======== Extracted data ========

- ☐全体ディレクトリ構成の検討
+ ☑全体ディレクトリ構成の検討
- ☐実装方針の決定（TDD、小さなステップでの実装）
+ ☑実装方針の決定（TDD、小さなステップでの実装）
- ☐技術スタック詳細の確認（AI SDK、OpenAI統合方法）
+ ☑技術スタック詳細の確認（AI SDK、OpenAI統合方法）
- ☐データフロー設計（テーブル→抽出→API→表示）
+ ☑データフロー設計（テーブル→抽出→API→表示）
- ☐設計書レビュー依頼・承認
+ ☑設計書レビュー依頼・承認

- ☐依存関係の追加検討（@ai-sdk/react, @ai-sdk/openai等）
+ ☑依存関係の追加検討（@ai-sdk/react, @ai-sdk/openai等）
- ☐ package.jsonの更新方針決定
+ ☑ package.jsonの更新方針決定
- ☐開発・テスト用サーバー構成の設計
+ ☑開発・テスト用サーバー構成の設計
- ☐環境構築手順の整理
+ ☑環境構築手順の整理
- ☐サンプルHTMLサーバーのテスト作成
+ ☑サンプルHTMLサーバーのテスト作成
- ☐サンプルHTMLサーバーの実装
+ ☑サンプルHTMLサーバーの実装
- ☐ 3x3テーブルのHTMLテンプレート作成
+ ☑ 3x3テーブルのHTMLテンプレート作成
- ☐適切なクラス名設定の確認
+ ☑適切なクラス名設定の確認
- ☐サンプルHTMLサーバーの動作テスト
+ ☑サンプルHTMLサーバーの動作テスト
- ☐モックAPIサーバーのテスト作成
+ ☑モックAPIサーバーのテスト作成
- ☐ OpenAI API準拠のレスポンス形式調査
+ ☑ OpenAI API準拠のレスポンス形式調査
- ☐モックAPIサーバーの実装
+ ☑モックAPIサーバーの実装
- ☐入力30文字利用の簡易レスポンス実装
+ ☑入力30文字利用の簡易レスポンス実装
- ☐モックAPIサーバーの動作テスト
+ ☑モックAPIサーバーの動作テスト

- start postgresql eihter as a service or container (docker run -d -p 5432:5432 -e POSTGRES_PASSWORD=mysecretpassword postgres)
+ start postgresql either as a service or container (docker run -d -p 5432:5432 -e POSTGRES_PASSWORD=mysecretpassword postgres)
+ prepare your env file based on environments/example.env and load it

========

#### Exercise details:
Once each line with "openai等" in the entries is counted, state the total and nothing else.

#### Output for this exercise:
2